Required work — Go through the records, and copy each line in which the string "Department" is present.

Data records:
'''

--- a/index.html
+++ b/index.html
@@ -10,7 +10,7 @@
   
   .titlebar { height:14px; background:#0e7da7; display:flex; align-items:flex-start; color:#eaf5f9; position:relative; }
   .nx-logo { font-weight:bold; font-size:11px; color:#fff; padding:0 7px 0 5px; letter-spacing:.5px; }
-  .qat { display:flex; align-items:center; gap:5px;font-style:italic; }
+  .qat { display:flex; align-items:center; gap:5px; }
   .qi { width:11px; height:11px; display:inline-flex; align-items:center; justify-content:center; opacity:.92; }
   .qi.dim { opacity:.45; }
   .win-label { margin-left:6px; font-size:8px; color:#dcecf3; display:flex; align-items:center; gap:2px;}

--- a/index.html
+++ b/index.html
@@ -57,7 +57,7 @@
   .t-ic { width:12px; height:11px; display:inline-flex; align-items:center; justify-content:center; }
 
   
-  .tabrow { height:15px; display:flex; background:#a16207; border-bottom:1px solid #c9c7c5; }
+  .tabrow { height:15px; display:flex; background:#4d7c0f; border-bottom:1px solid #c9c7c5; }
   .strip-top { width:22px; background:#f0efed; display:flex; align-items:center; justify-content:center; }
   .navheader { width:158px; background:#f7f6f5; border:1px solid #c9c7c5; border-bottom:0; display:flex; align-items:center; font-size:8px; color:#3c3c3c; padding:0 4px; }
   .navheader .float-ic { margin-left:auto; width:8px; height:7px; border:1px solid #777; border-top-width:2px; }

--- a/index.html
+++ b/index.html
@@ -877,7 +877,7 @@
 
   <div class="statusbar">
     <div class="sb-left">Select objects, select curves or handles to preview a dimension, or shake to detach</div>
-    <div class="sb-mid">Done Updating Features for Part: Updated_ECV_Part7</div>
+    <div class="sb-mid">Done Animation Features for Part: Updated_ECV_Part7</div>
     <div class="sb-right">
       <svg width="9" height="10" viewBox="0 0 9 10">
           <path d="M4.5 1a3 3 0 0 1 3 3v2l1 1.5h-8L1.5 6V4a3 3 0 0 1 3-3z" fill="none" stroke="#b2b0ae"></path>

'''
'''

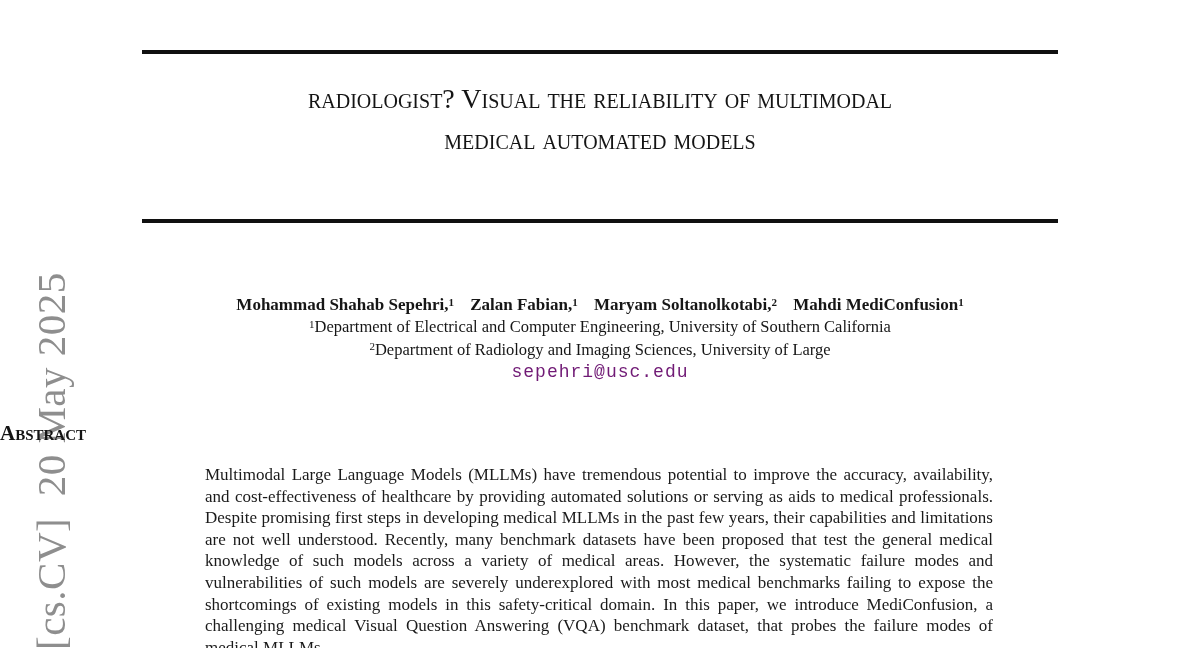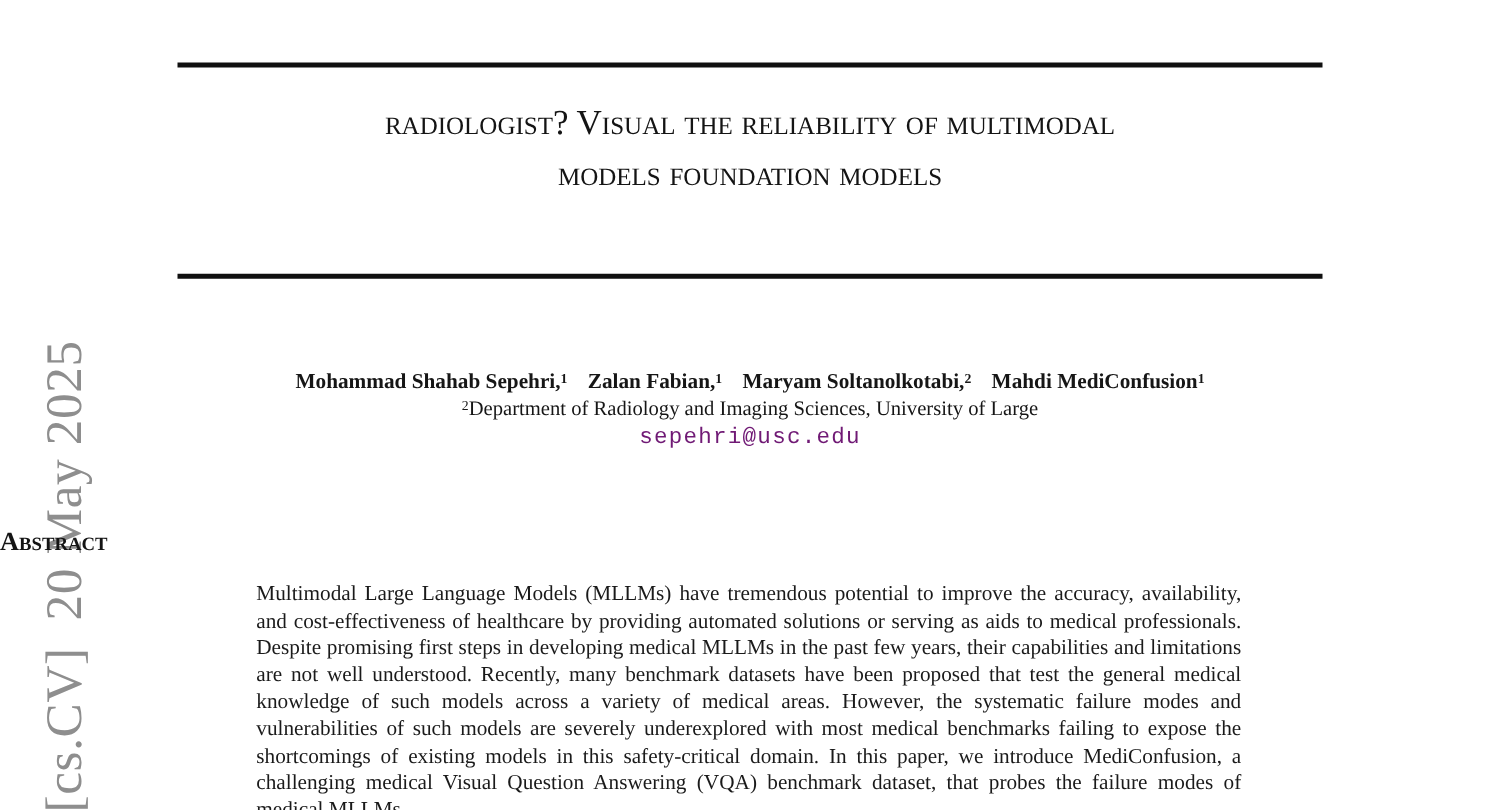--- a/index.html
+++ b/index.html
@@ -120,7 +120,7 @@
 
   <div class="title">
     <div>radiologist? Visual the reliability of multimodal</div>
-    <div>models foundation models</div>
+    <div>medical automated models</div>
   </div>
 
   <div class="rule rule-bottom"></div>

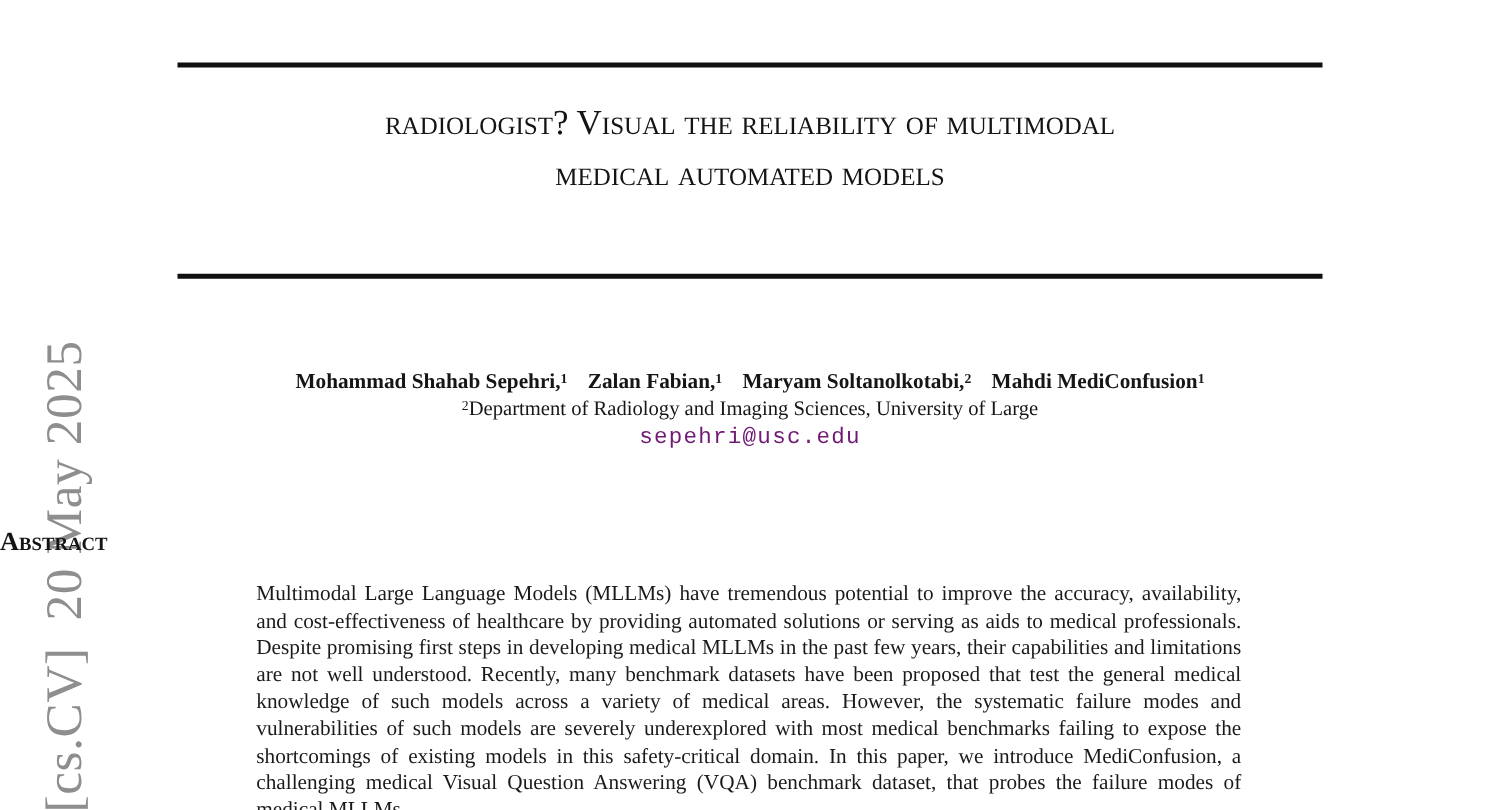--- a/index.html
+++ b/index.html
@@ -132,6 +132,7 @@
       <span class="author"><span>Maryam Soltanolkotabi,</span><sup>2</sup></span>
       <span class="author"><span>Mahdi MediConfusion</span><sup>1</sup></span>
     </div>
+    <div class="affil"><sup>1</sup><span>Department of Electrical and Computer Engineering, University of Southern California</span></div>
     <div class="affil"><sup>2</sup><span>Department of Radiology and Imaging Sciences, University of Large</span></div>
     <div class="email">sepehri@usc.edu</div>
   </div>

'''

Response box —
+    <div class="affil"><sup>1</sup><span>Department of Electrical and Computer Engineering, University of Southern California</span></div>
     <div class="affil"><sup>2</sup><span>Department of Radiology and Imaging Sciences, University of Large</span></div>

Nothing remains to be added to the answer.